L’associazione Cama-Lila di Bari, che assiste le persone affette da Hiv, è in procinto di inviare un esposto alla Procura della Repubblica di Bari ed al Garante della privacy, per le continue violazioni della riservatezza dei pazienti.

A produrre questo risultato le disposizioni per arginare le prescrizioni mediche fasulle varate dalla regione guidata da Michele Emiliano, che però obbligano tutti coloro che hanno delle malattie croniche a richiedere prima il certificato medico con la patologia al proprio dottore per poi presentarlo all’Asl competente al fine di ricevere il codice dell’esenzione.

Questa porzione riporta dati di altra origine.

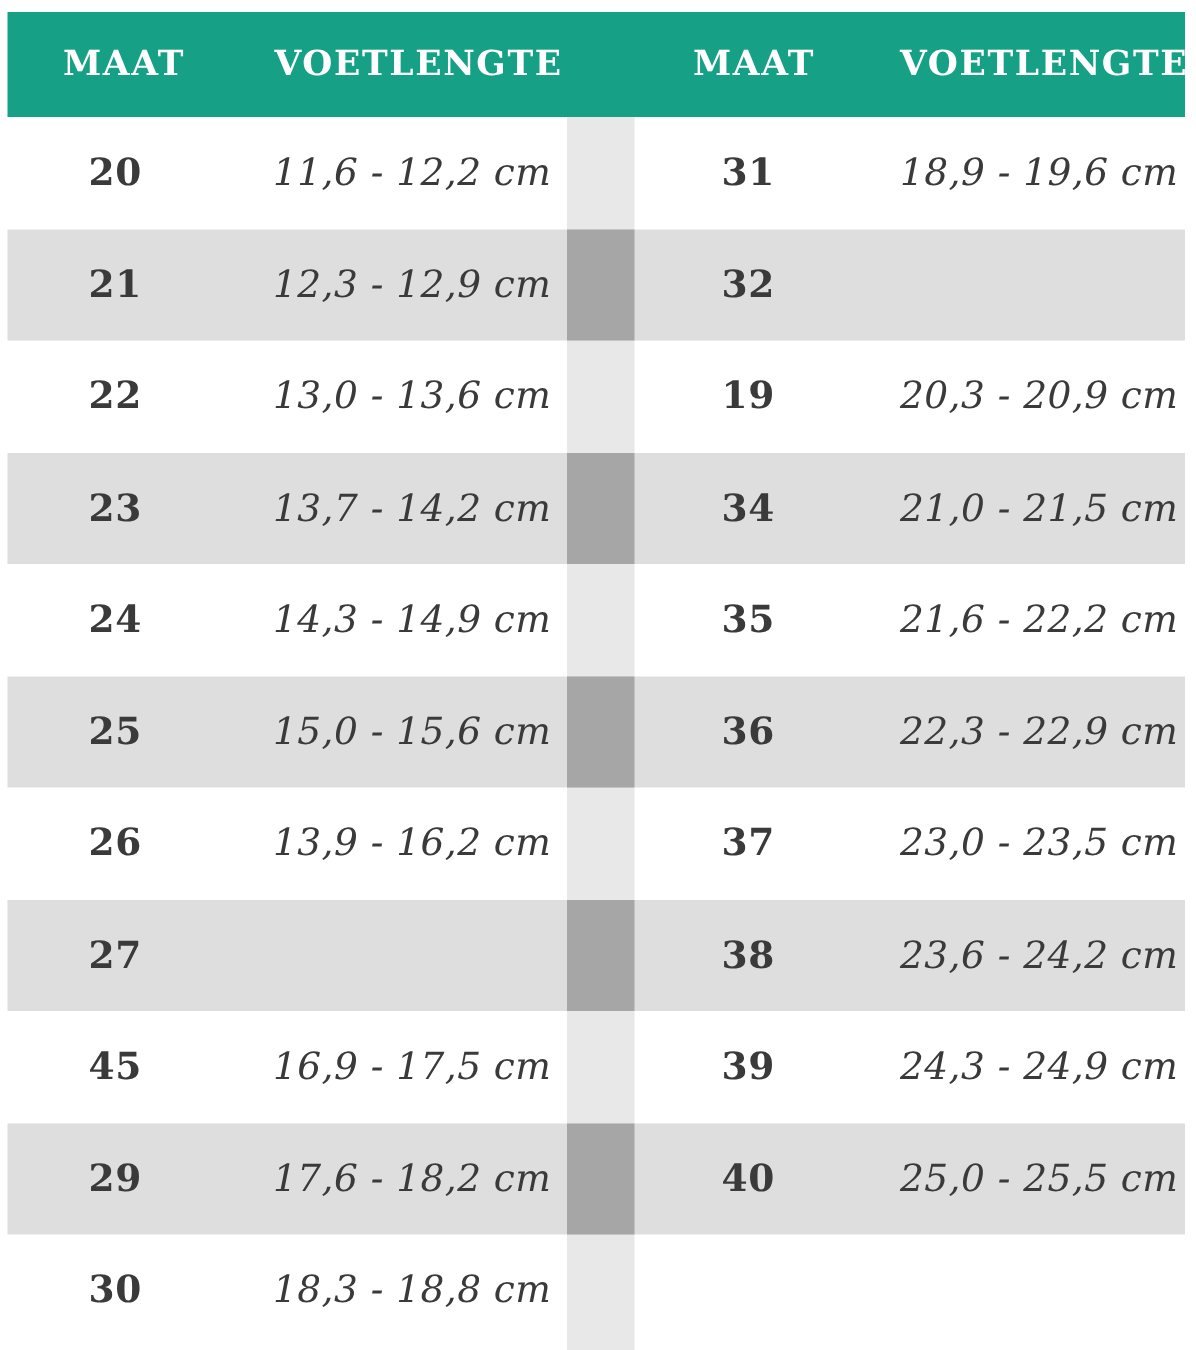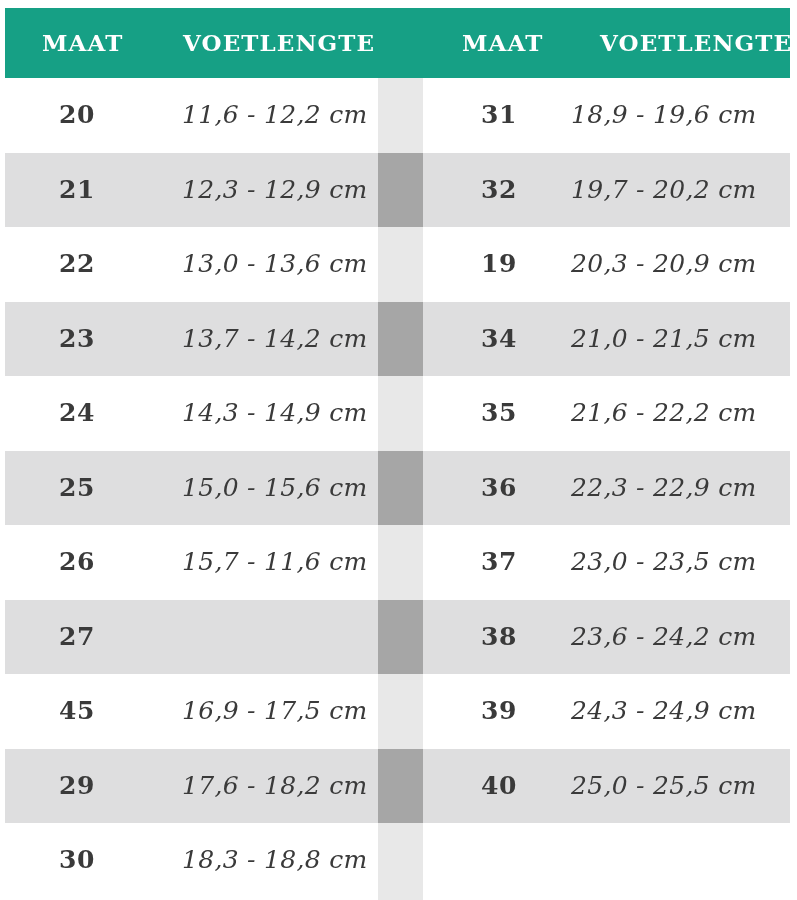"18,9 - 19,6 cm" .cell.len-r { left: 571px -> 600px }
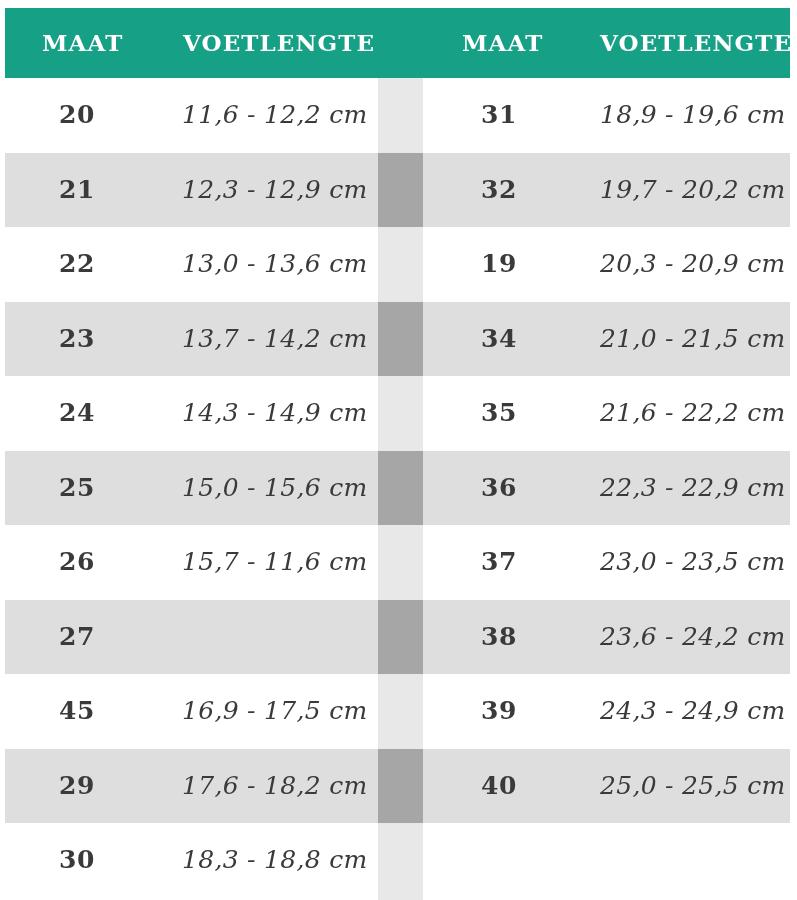"19,7 - 20,2 cm" span.cell { html: <span>19,7 - 20,2 cm</span> -> none }
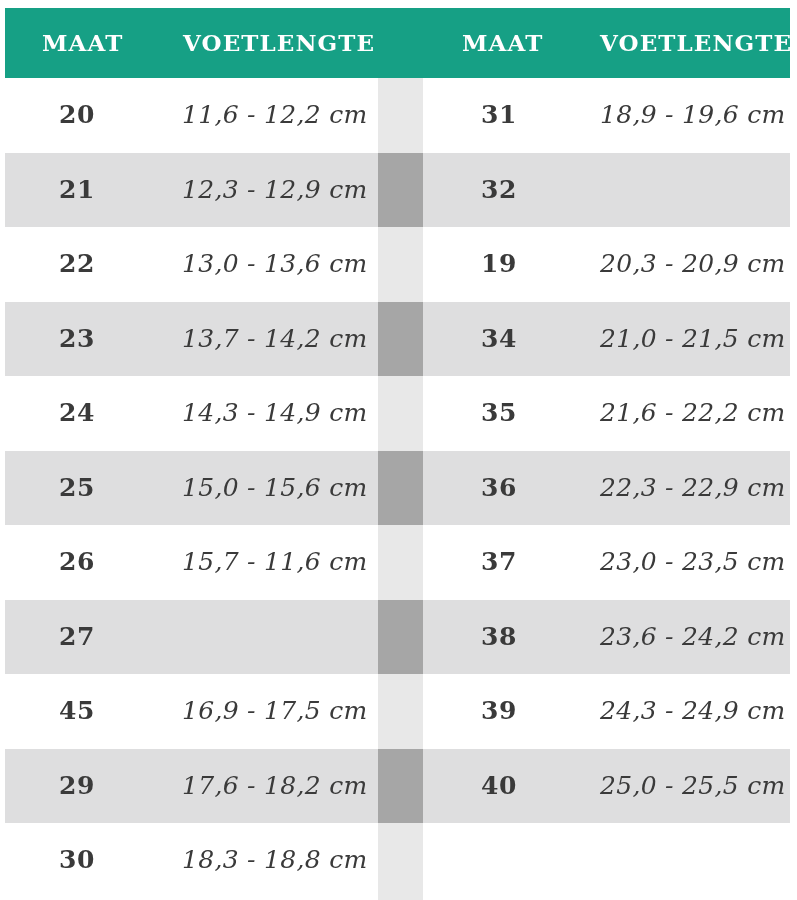"15,7 - 11,6 cm" span.cell { text: 15,7 - 11,6 -> 13,9 - 16,2 }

Una situazione che sta creando non pochi problemi alla privacy delle persone Hiv+, costrette a rivelare il proprio stato sierologico sia al medico di base sia agli operatori delle Asl territoriali, da cui ci sarebbero già stati casi di violazione del segreto professionale. Stando alla denuncia dell’associazione, specie nei centri più piccoli, alcuni malati avrebbero già rinunciato alle cure, ponendo un grave rischio per la propria salute e per quella degli altri.

“Altre persone, inoltre
– scrive su Facebook la presidente di Cama-Lila Angela Callusoci segnalano che sulle richieste mediche e/o su certificati sanitari stampati per qualsiasi motivo, a piè pagina, compare a chiare lettere l’acronimo HIV e tutto ciò contravviene la Legge 135 del 1990. Il Cama-Lila, ha già segnalato tali violazioni alla Regione Puglia ed ai dirigenti del dipartimento Promozione della salute inviando una nota al fine di porvi rimedio, ma da circa tre mesi aspetta una risposta”.